Space efficient implementation of hypergraph dualization in the D-basis algorithm
Skylar Homan, Anoop Krishnadas, Kira Adaricheva
TL;DR
This paper introduces Small Space, a memory-efficient variant of the D-basis algorithm that avoids storing the full set of implications by accumulating attribute-frequency aggregates (tsup) during hypergraph dualization via Reverse Search. The approach preserves output accuracy while dramatically reducing peak memory usage, enabling analysis on larger binary tables. It formalizes a ranking metric (rel_t) to assess attribute relevance to a target without enumerating all implications, and demonstrates substantial memory savings across real datasets with acceptable changes in computational overhead. The empirical results on STEM and Impostor Phenomenon datasets show memory reductions of up to ~98% with faster runtimes and modest increases in instruction counts, highlighting practical scalability for data analysis tasks that rely on D-basis-derived statistics rather than full implication lists.
Abstract
We present a new implementation of the $D$-basis algorithm called the Small Space which considerably reduces the algorithm's memory usage for data analysis applications.
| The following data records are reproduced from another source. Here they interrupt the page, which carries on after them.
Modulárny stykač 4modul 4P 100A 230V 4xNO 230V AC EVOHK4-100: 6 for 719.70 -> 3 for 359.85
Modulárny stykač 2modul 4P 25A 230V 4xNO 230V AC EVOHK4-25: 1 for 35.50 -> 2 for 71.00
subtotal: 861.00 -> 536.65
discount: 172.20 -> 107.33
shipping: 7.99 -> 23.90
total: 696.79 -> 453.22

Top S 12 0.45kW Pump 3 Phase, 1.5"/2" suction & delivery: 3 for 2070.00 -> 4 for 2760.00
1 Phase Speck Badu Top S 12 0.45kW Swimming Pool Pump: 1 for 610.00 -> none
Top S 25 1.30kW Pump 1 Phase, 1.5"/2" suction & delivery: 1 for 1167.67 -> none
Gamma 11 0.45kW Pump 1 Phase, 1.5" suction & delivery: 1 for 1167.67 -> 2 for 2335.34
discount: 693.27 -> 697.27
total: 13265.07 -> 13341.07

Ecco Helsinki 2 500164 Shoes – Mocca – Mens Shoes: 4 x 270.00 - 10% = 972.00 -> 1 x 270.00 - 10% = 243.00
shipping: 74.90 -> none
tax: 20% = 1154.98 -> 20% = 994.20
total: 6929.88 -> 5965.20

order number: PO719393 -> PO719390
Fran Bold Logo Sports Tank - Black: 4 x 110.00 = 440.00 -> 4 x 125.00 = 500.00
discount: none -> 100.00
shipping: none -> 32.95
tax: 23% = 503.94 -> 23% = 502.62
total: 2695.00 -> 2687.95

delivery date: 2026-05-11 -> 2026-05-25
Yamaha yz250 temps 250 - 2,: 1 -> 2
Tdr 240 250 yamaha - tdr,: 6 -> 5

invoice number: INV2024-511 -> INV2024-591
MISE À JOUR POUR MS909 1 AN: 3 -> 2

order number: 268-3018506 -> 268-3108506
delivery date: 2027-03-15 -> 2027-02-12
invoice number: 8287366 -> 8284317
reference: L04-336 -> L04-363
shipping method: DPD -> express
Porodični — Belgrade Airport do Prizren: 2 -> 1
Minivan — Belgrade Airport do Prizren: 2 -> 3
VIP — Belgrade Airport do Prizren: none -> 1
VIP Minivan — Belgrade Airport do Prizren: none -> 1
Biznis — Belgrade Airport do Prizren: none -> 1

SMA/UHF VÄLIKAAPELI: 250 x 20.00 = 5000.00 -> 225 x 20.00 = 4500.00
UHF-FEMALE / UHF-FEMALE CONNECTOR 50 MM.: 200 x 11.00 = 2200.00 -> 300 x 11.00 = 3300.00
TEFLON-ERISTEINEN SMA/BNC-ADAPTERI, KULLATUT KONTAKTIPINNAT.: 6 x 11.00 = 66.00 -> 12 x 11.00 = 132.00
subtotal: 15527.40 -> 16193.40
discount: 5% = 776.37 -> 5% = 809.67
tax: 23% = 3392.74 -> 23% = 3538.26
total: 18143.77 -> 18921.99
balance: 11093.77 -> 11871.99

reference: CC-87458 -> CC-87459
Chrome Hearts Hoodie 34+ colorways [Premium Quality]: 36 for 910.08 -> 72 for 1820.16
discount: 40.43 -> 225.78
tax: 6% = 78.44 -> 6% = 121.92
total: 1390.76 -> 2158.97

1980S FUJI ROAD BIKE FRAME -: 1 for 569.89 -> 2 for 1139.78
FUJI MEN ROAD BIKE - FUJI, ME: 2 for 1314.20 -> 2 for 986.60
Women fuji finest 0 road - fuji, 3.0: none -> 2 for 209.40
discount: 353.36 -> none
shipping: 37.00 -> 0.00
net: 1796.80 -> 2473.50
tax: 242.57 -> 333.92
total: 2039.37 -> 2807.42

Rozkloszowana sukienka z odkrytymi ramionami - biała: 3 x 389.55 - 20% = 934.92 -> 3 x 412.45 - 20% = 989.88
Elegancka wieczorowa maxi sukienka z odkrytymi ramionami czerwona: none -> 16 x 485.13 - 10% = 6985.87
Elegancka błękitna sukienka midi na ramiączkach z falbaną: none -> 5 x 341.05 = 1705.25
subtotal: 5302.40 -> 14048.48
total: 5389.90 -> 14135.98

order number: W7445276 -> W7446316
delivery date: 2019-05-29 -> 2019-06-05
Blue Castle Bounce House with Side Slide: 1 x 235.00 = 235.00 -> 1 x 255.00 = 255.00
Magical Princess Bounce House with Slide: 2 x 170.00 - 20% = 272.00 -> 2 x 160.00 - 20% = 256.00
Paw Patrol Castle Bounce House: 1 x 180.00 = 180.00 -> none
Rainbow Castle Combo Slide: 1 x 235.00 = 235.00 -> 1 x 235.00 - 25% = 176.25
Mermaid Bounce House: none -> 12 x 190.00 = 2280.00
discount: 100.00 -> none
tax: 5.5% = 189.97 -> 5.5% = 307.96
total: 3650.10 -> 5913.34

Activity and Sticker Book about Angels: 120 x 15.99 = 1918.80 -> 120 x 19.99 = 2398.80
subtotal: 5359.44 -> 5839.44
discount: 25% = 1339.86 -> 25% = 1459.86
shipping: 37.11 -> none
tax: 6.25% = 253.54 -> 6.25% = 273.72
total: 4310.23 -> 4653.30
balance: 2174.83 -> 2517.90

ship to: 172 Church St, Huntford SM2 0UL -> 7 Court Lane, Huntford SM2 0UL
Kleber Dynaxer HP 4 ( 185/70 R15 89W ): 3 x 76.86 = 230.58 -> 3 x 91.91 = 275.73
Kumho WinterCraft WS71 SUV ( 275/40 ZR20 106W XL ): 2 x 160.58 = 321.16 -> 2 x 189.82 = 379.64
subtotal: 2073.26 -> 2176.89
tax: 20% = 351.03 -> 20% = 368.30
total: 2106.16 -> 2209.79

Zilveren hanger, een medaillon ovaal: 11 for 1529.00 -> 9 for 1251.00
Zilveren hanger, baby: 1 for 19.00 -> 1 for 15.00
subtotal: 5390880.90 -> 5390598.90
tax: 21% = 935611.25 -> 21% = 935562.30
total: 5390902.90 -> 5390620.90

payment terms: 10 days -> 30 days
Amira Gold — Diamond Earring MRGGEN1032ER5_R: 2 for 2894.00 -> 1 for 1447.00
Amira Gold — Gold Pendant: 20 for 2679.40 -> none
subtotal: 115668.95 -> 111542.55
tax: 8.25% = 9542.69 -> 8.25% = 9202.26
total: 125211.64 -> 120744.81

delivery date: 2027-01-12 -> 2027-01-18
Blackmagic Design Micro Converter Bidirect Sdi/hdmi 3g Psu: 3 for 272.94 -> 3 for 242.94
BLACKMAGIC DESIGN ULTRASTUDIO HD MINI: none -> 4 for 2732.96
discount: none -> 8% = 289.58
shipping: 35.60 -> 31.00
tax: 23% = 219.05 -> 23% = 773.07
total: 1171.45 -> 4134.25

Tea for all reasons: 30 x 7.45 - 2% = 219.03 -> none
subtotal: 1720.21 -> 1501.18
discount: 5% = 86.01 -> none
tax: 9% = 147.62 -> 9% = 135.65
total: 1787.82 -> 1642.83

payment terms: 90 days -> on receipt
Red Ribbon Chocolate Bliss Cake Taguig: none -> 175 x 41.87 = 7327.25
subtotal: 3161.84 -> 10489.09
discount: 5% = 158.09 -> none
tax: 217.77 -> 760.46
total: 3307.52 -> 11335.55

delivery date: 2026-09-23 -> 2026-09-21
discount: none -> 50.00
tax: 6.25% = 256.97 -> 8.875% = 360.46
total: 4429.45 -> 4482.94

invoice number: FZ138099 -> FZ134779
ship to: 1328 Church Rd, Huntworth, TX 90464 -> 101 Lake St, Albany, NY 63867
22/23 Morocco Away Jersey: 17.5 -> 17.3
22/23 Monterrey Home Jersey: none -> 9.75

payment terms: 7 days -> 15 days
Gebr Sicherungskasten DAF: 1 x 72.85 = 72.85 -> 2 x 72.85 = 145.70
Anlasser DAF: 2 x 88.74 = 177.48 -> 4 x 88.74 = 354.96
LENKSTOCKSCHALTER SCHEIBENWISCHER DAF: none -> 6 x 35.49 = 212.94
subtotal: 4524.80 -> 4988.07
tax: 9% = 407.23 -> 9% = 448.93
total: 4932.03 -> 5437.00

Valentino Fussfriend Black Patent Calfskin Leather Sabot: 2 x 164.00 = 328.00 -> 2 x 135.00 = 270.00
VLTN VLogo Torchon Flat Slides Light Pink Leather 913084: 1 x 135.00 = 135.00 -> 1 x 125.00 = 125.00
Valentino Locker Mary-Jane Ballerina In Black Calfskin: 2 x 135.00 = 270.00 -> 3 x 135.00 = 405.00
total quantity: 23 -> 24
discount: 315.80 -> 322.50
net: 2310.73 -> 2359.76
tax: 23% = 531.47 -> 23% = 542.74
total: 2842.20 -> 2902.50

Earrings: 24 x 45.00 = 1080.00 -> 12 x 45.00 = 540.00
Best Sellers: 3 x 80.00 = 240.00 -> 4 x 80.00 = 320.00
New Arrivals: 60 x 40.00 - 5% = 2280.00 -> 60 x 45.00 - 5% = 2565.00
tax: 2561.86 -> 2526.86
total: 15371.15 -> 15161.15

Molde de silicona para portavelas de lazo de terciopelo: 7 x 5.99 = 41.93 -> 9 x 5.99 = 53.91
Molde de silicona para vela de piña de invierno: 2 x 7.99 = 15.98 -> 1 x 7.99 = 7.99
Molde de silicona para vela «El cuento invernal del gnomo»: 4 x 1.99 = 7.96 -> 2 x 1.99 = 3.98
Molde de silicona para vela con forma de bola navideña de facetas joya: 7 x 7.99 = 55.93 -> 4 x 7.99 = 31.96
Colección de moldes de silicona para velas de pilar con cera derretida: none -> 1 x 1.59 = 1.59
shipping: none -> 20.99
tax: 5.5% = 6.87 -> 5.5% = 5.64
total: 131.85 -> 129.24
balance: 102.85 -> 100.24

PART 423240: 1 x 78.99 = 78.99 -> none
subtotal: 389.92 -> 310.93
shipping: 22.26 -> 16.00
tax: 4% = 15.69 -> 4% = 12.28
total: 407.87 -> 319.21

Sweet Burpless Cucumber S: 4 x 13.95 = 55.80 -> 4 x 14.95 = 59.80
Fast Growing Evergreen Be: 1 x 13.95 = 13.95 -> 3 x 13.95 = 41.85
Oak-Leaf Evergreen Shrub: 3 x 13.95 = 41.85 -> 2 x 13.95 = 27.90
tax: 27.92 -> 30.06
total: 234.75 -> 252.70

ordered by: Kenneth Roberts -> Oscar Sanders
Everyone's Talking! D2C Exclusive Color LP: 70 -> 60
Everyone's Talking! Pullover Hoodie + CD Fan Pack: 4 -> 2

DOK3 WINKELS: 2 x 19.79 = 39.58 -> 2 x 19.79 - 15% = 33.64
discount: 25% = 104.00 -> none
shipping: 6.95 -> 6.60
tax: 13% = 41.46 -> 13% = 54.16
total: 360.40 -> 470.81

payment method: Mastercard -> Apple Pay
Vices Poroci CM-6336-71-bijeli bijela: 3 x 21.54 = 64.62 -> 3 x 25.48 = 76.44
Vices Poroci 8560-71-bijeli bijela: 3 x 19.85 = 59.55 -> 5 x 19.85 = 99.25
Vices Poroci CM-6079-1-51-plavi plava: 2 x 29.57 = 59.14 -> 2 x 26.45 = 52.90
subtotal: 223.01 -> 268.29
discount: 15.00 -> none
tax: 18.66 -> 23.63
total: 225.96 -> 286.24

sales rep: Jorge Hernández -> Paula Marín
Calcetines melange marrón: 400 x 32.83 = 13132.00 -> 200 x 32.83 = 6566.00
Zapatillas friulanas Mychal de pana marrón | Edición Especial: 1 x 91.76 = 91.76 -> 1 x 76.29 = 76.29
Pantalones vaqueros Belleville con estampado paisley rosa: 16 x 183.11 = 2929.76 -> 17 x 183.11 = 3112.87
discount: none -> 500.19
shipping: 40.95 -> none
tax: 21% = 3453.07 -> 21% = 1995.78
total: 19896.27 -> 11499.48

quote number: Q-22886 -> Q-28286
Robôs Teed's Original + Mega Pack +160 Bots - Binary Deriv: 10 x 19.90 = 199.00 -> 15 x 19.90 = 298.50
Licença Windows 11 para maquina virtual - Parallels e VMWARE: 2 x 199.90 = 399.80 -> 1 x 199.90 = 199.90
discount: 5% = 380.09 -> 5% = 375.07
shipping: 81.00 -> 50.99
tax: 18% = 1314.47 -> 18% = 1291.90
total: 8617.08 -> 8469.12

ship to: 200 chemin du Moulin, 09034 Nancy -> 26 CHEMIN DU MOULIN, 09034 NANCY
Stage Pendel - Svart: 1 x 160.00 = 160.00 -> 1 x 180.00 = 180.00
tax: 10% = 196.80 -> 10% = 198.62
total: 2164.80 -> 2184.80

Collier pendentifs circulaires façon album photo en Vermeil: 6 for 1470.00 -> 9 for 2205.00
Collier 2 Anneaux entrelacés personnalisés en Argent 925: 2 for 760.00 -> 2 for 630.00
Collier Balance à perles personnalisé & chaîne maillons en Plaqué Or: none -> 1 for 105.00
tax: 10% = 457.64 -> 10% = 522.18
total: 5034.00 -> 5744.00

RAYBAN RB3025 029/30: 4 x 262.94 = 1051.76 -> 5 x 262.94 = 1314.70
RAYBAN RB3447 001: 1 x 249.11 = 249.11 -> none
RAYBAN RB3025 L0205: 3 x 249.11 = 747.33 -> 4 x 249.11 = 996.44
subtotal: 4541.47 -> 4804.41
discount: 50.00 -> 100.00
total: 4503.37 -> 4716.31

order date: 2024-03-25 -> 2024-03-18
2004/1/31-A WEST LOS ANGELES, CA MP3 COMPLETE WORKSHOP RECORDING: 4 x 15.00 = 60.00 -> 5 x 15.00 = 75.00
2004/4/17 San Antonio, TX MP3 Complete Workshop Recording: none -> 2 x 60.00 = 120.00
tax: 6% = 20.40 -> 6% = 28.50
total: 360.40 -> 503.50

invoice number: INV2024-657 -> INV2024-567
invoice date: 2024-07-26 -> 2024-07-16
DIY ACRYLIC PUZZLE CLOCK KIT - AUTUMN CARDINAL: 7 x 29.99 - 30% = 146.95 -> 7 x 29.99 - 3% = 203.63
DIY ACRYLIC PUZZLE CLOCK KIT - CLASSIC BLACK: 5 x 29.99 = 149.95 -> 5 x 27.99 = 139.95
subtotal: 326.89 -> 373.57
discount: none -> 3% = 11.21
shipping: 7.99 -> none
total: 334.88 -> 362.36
The previous implementation delivers the complete set of implications that hold on the set of attributes of an input binary table. In the new version, the only output is the frequencies of attributes that appear in the antecedents of implications from the $D$-basis, with a fixed consequent attribute. Such frequencies, rather than the implications themselves, became the primary focus in analysis of datasets where the $D$-basis has been applied over the last decade. The $D$-basis employs a hypergraph dualization algorithm, and a dualization implementation known as Reverse Search allows for the gradual computation of frequencies without the need for storing all discovered implications. We demonstrate the effectiveness of the Small Space implementation by comparing the runtimes and maximum memory usage of this new version with the current implementation.